If we were to build now, we would get an error because, by including our application definition, we have automatically defined a "Main" function that conflicts with the existing program.cs. So we can remove program.cs from the list of items in the project, and we are left with just the application definition. At this point, running the application produces exactly the same result as Figure 1.11 shows.

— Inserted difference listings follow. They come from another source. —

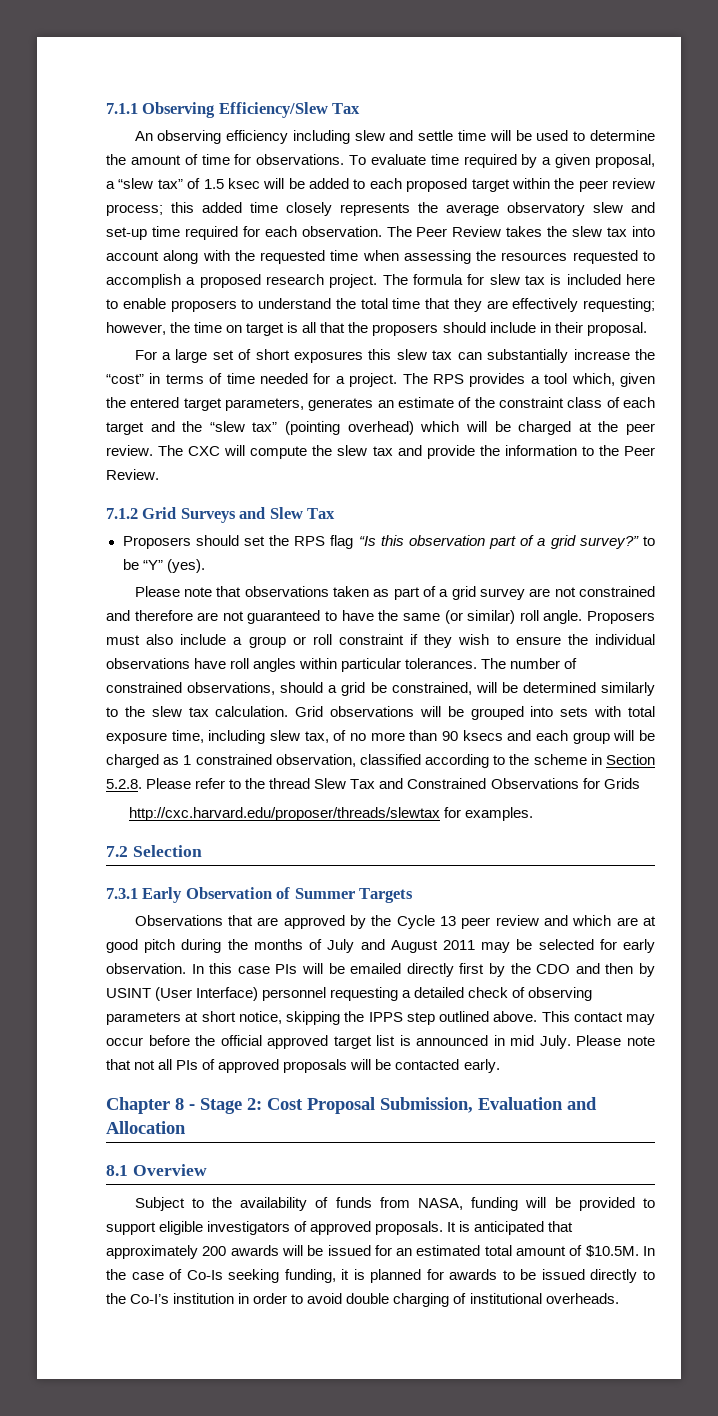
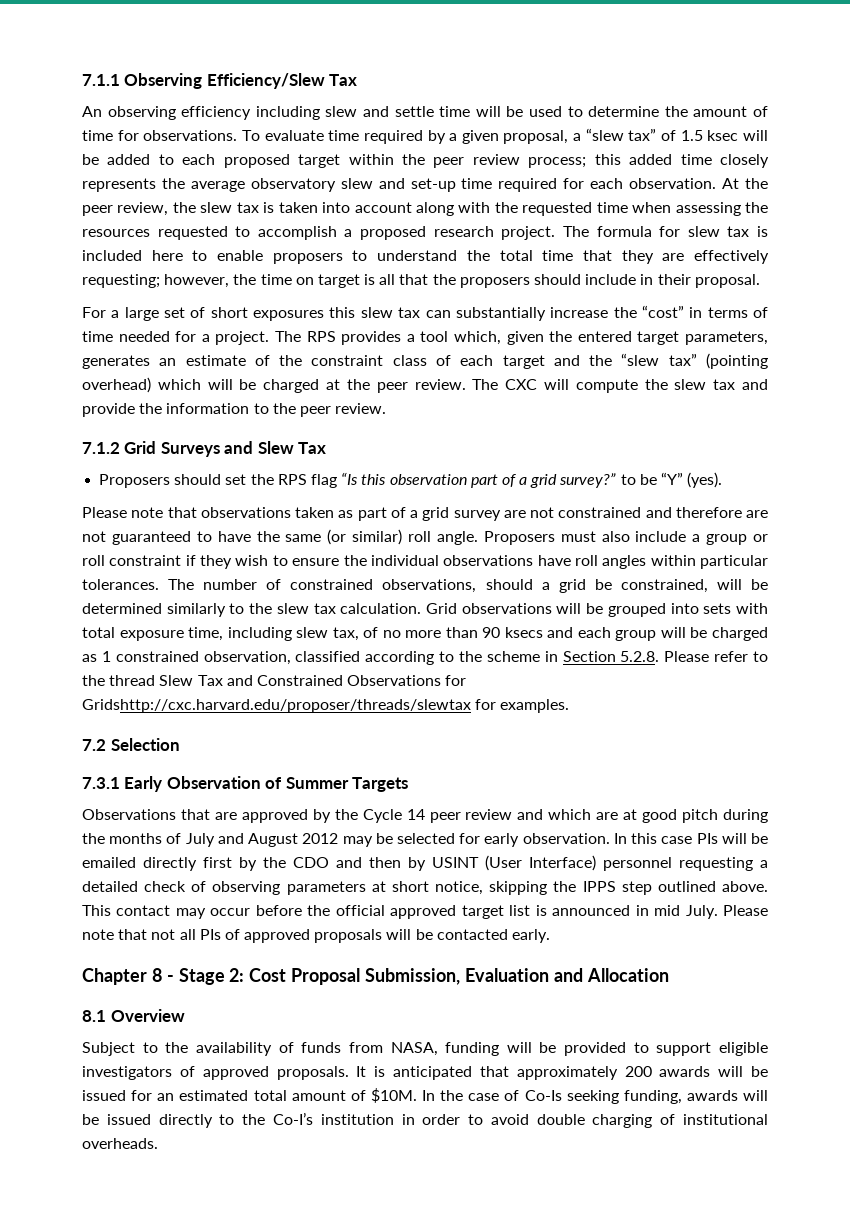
- The Peer Review takes the slew tax into account along with the requested time when assessing the resources requested to accomplish a proposed research project.
+ At the peer review, the slew tax is taken into account along with the requested time when assessing the resources requested to accomplish a proposed research project.
- The CXC will compute the slew tax and provide the information to the Peer Review.
+ The CXC will compute the slew tax and provide the information to the peer review.
- Grid observations will be grouped into sets with total exposure time, including slew tax, of no more than 90 ksecs and each group will be charged as 1 constrained observation, classified according to the scheme in Section 5.2.8. Please refer to the thread Slew Tax and Constrained Observations for Grids
- http://cxc.harvard.edu/proposer/threads/slewtax for examples.
+ Grid observations will be grouped into sets with total exposure time, including slew tax, of no more than 90 ksecs and each group will be charged as 1 constrained observation, classified according to the scheme in Section 5.2.8. Please refer to the thread Slew Tax and Constrained Observations for Gridshttp://cxc.harvard.edu/proposer/threads/slewtax for examples.
- Observations that are approved by the Cycle 13 peer review and which are at good pitch during the months of July and August 2011 may be selected for early observation.
+ Observations that are approved by the Cycle 14 peer review and which are at good pitch during the months of July and August 2012 may be selected for early observation.
- It is anticipated that approximately 200 awards will be issued for an estimated total amount of $10.5M. In the case of Co-Is seeking funding, it is planned for awards to be issued directly to the Co-I’s institution in order to avoid double charging of institutional overheads.
+ It is anticipated that approximately 200 awards will be issued for an estimated total amount of $10M. In the case of Co-Is seeking funding, awards will be issued directly to the Co-I’s institution in order to avoid double charging of institutional overheads.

Instead of defining our window inside of the application definition, it is normal to define new types in separate XAML files. We can move the window definition into a separate file, MyWindow.xaml:

<Window
  xmlns='http://schemas.microsoft.com/winfx/2006/xaml/presentation'
  Title='Hello World'
>
</Window>

We can then update the application definition to refer to this markup:

<Application
  xmlns='http://schemas.microsoft.com/winfx/2006/xaml/presentation'
  StartupUri='MyWindow.xaml'
  />

Finally, we need to add the window to the project file. For any compiled markup (except the application definition), we use the Page build type:

<Project ...>
  ...
  <ItemGroup>
    <Page Include='mywindow.xaml' />
    <ApplicationDefinition Include='app.xaml' />
  </ItemGroup>
  ...
</Project>

Now we have a basic program up and running, well factored, and ready to explore WPF.

The Basics

Applications in WPF consist of many controls, composited together. The Window object that we have already seen is the first example of one of these controls. One of the more familiar controls is Button:

<Window
  xmlns='http://schemas.microsoft.com/winfx/2006/xaml/presentation'
  Title='Hello World'
  >
  <Button>Howdy!</Button>
</Window>

Running this code will produce something like Figure 1.12. The first interesting thing to notice here is that the button automatically fills the entire area of the window. If the window is resized, the button continues to fill the space.

Figure 1.12

Figure 1.12 A simple button in a window

All controls in WPF have a certain type of layout. In the layout for a window, a single child control fills the window. To put more than one control inside of a window, we need to use some type of container control. A very common type of container control in WPF is a layout panel.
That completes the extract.